*** RECORD EXTRACTS Section Begins ***

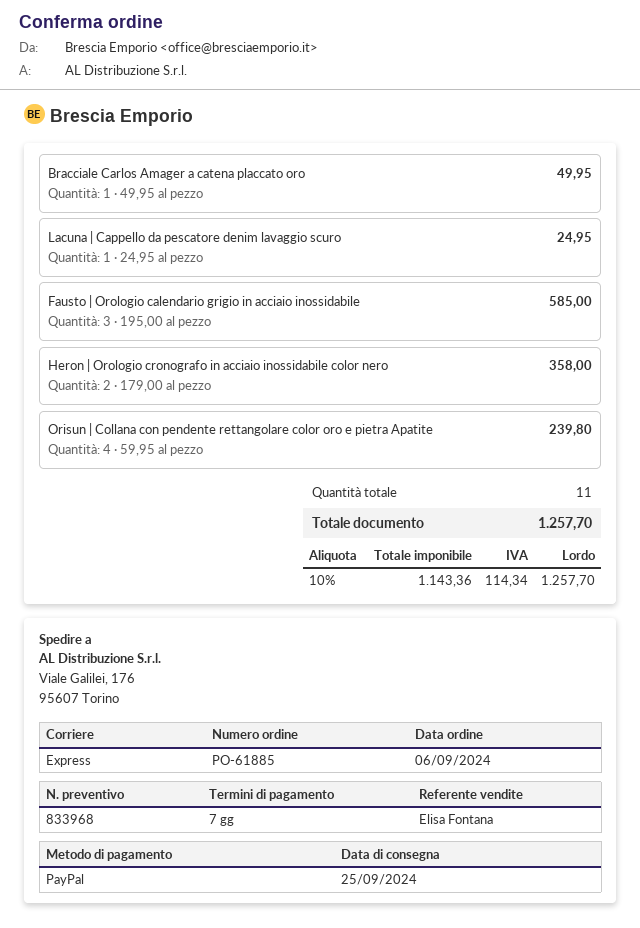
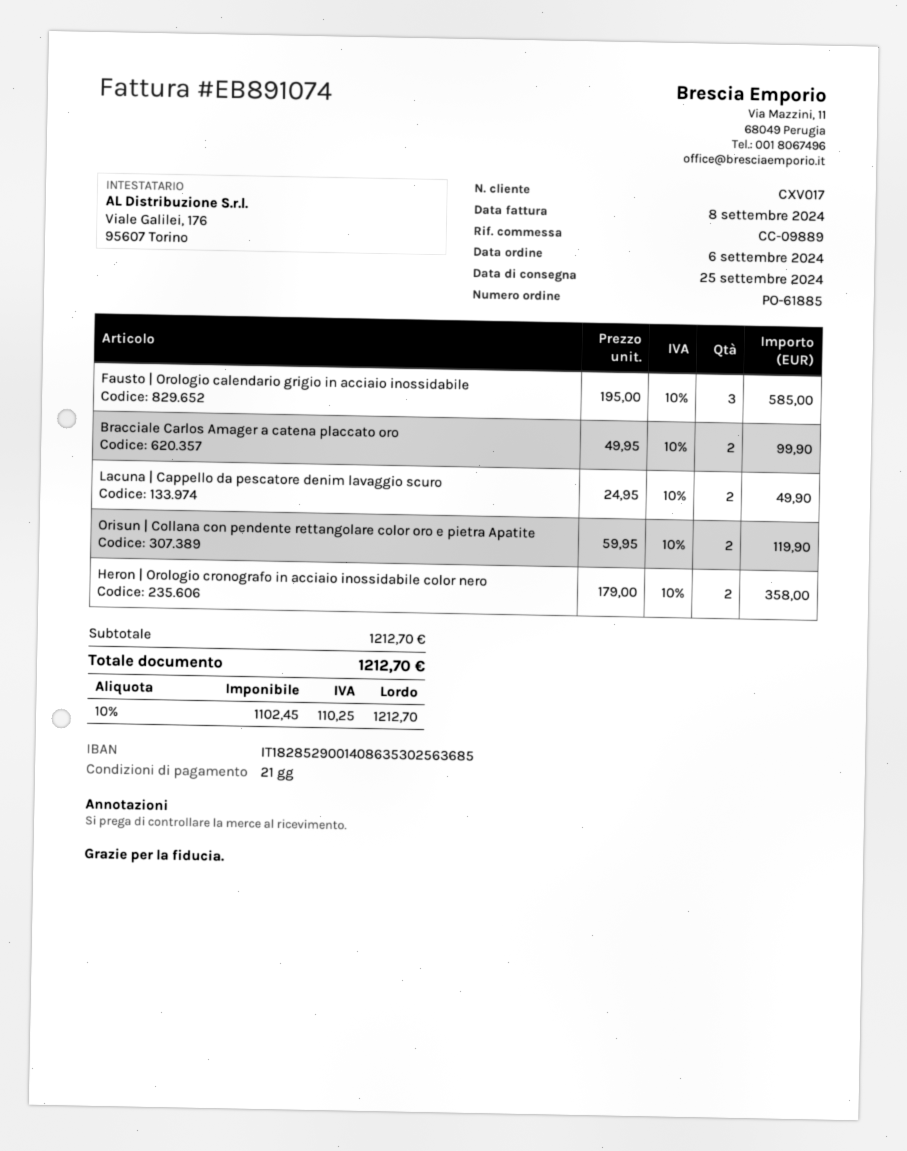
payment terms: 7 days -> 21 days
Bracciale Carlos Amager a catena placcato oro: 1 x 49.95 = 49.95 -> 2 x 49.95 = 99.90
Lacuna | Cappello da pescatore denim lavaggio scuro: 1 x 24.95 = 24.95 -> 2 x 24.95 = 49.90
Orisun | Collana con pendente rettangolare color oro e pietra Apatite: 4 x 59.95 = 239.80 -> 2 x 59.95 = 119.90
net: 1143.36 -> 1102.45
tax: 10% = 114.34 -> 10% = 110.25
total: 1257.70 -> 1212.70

*** RECORD EXTRACTS Section Ends ***
*** RECORD EXTRACTS Section Begins ***

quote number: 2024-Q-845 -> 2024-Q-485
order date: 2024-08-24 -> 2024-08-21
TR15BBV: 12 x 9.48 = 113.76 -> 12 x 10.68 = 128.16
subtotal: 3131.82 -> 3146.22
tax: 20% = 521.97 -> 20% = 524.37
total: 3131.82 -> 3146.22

*** RECORD EXTRACTS Section Ends ***

Restate word for word only the lines above from the line containing "payment terms: 7 days -> 21 days" to the line containing "Lacuna | Cappello", both of them included.

*TASK SOLUTION:*
payment terms: 7 days -> 21 days
Bracciale Carlos Amager a catena placcato oro: 1 x 49.95 = 49.95 -> 2 x 49.95 = 99.90
Lacuna | Cappello da pescatore denim lavaggio scuro: 1 x 24.95 = 24.95 -> 2 x 24.95 = 49.90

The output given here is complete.